Goldsmith’s argument (we think) has something to do with authorship being pretentious and paternalistic, especially in our hyper-connected day and age, when information is cycled and recycled millions of times every day, at the speed of an electron. (Maybe?) To that end, he teaches a class each year called “Uncreative Writing,” in which students are actively encouraged to rip-off their classwork from other writers. Seriously.
Straight from the horse’s mouth:
Students are penalized for showing any shred of originality and creativity. Instead they are rewarded for plagiarism, identity theft, repurposing papers, patchwriting, sampling, plundering, and stealing.
Aaaanyway: Crimson columnist Isabel E. Kaplan wrote a pointed critique of Goldsmith’s philosophy earlier this week, which basically amounted to, “This is bullshit.” And we were interested in the good professor’s response. So we shot over an email asking what he thought of the criticisms. In his reply, Goldsmith referred to the column as “stupidity,” then threw the question to some former students, at which point things got a little bit weird.
Less than 20 minutes after Prof. Goldsmith’s prompt, we received a reply from Artie Vierkant, Penn ’09, who launched into a nearly 300-word defense of “uncreative writing.”
An excerpt from the first paragraph: “His book contains brilliant moments of exegesis and archival documentation, and its keen attention to, knowledge about, and currency in artistic practice makes it as much a user’s manual as a scholar’s tome.” And, the second: “Can techniques traditionally thought to be outside the scope of literature, including word processing, databasing, identity ciphering, and intensive programming, inspire the reinvention of writing?”
Upon receiving said missive, our immediate reaction was, “Well! What a thoughtful, detailed response, and on such short turnaround! You know what would be a fun exercise? Plugging these into Google.”
At which point Google responded, “Shit’s straight up lifted from Amazon, bro.”
To be more specific, Vierkant cut-and-pasted two blurbs from Amazon about Goldsmith’s new book, and shot them off in an email without any attribution.
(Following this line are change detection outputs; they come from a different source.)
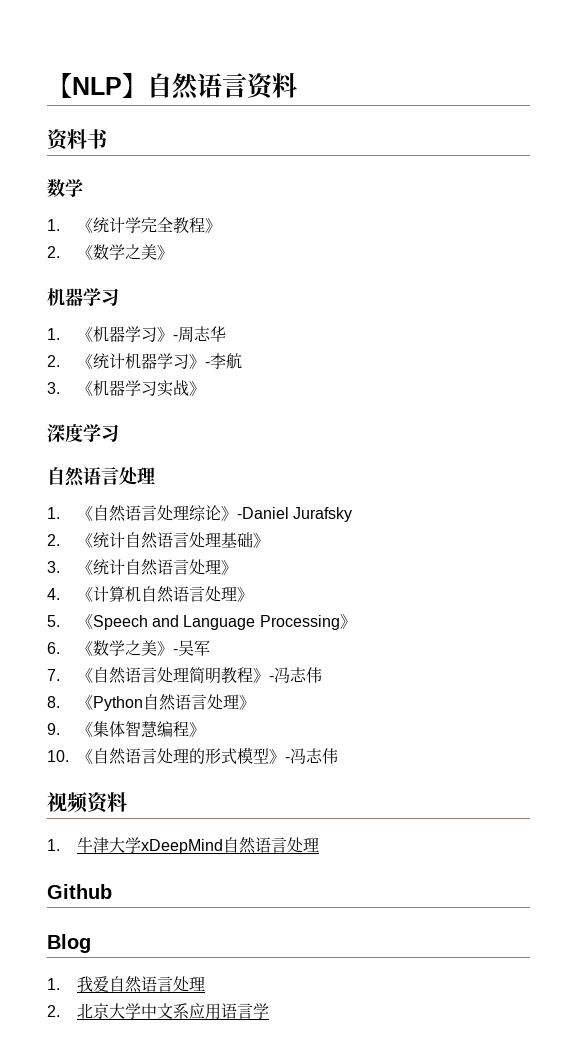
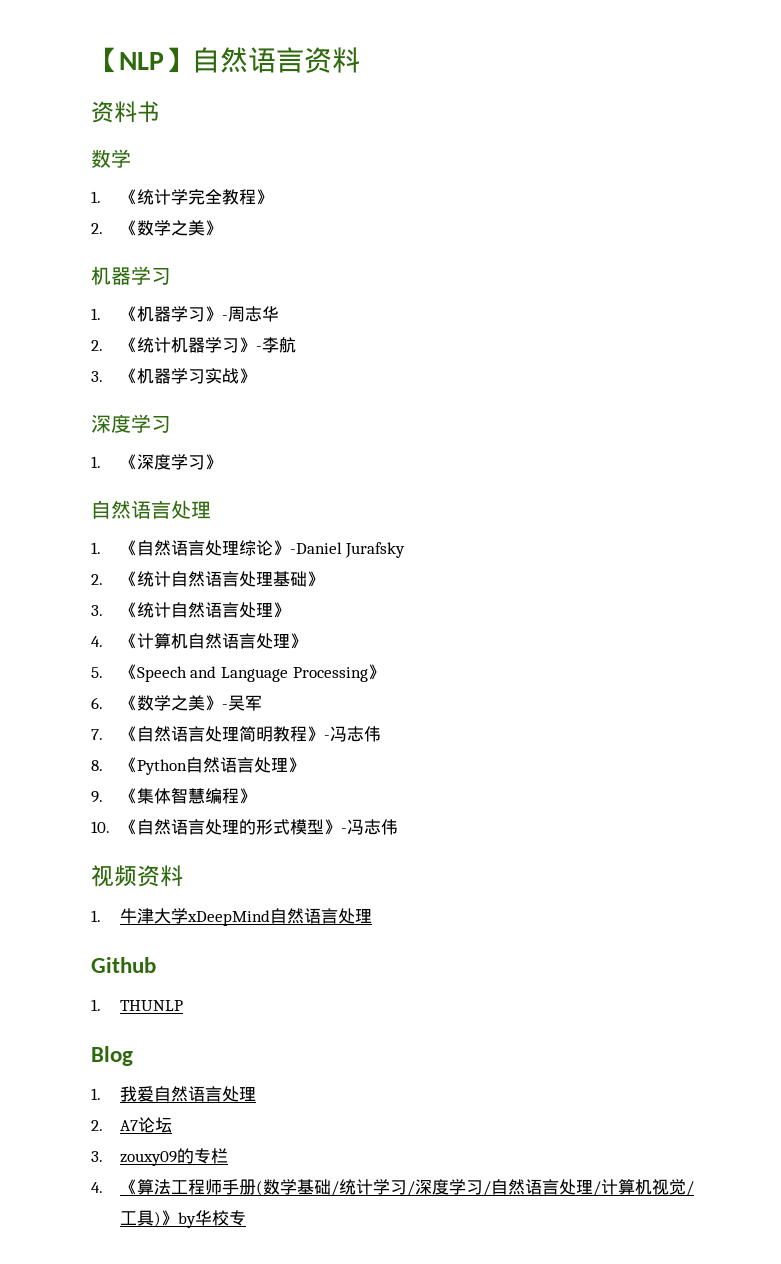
+ 1.《深度学习》
+ 1. THUNLP
- 2.北京大学中文系应用语言学
+ 2. A7论坛
+ 3. zouxy09的专栏
+ 4.《算法工程师手册(数学基础/统计学习/深度学习/自然语言处理/计算机视觉/工具)》by华校专

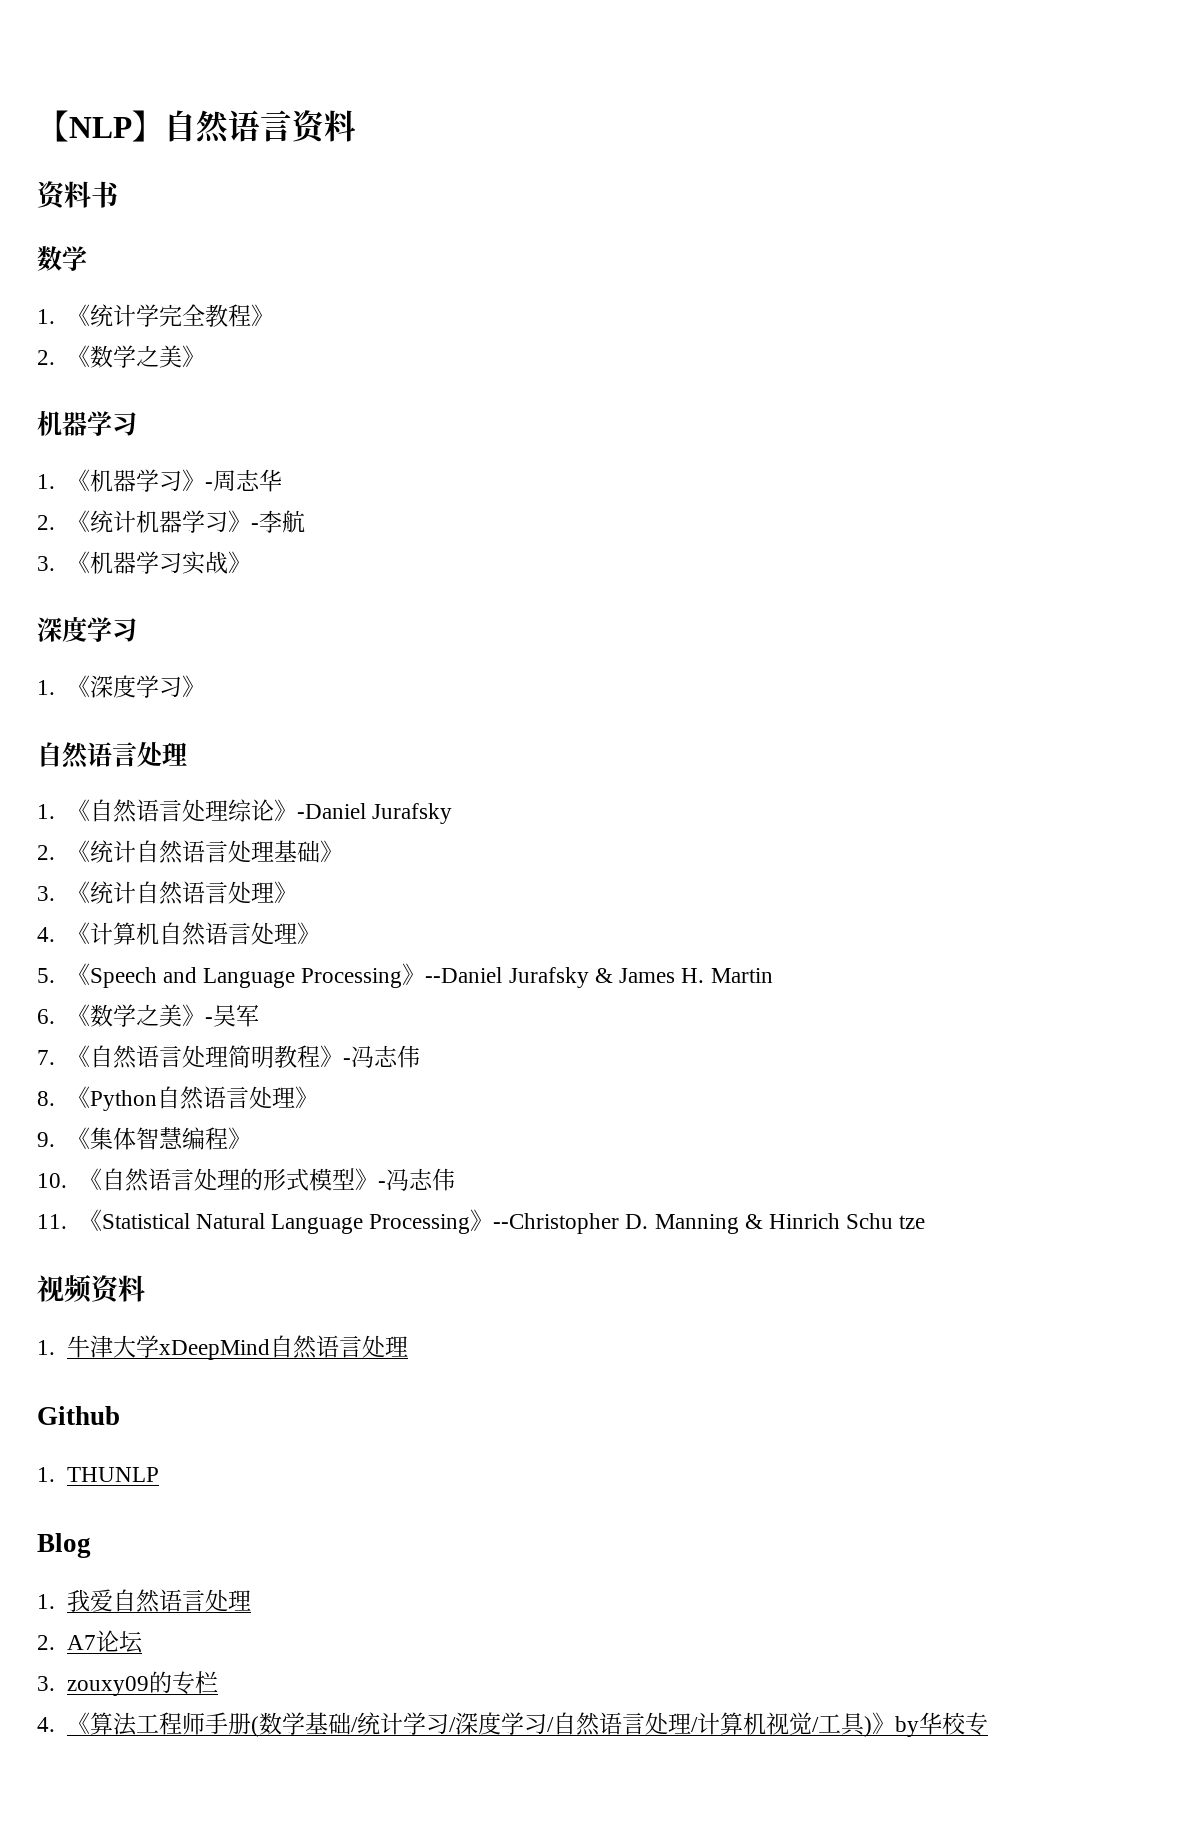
- 5.《Speech and Language Processing》
+ 5.《Speech and Language Processing》--Daniel Jurafsky & James H. Martin
+ 11.《Statistical Natural Language Processing》--Christopher D. Manning & Hinrich Schu tze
So, in defending the act of plagiarism, he himself actually plagiarized. Which I’m sure was the point, but c’mon, cut the meta schtick. This isn’t an episode of “Community,” and we’re bored already. (A follow-up email was not returned.)
It would be hard to convince most people that presenting someone else’s work as your own, with nothing added into the mix — and particularly when done for public consumption — isn’t pretty shitty. Still, as an academic exercise, where the terms are clearly defined and nobody is actually getting hurt by the misappropriation, it all seems harmless enough. Another former student hinted at this, saying: “It’s pretty clear that Ms. Kaplan fundamentally misunderstands what goes on in Kenny Goldsmith’s classes, and that she takes his playful polemicism a bit too literally.” And it’s not an entirely un-valuable conversation to have, given, you know, the state of things.
Still we had trouble gleaning all this from some of the other responses we received. For example:
uncreative writing, in all of its forms is haunted. because it presents just as it is. because it cannot help how it is because of the world it exists in. because we cannot ignore where it came from in the first place, because of the methods by which i came upon this text and why this one and not the other. all of these things are entwined with the social-economic-cultural structures of everyone/everything it involves – writer, uncreative writer, reader, text. what does this text tell you about me – i didn’t write it but i passed its transmissions through my body and there are bits of me stuck to its surface.
Gross.
Also, what?
Also, stop it.
Happy Friday. It’s time for a stiff drink.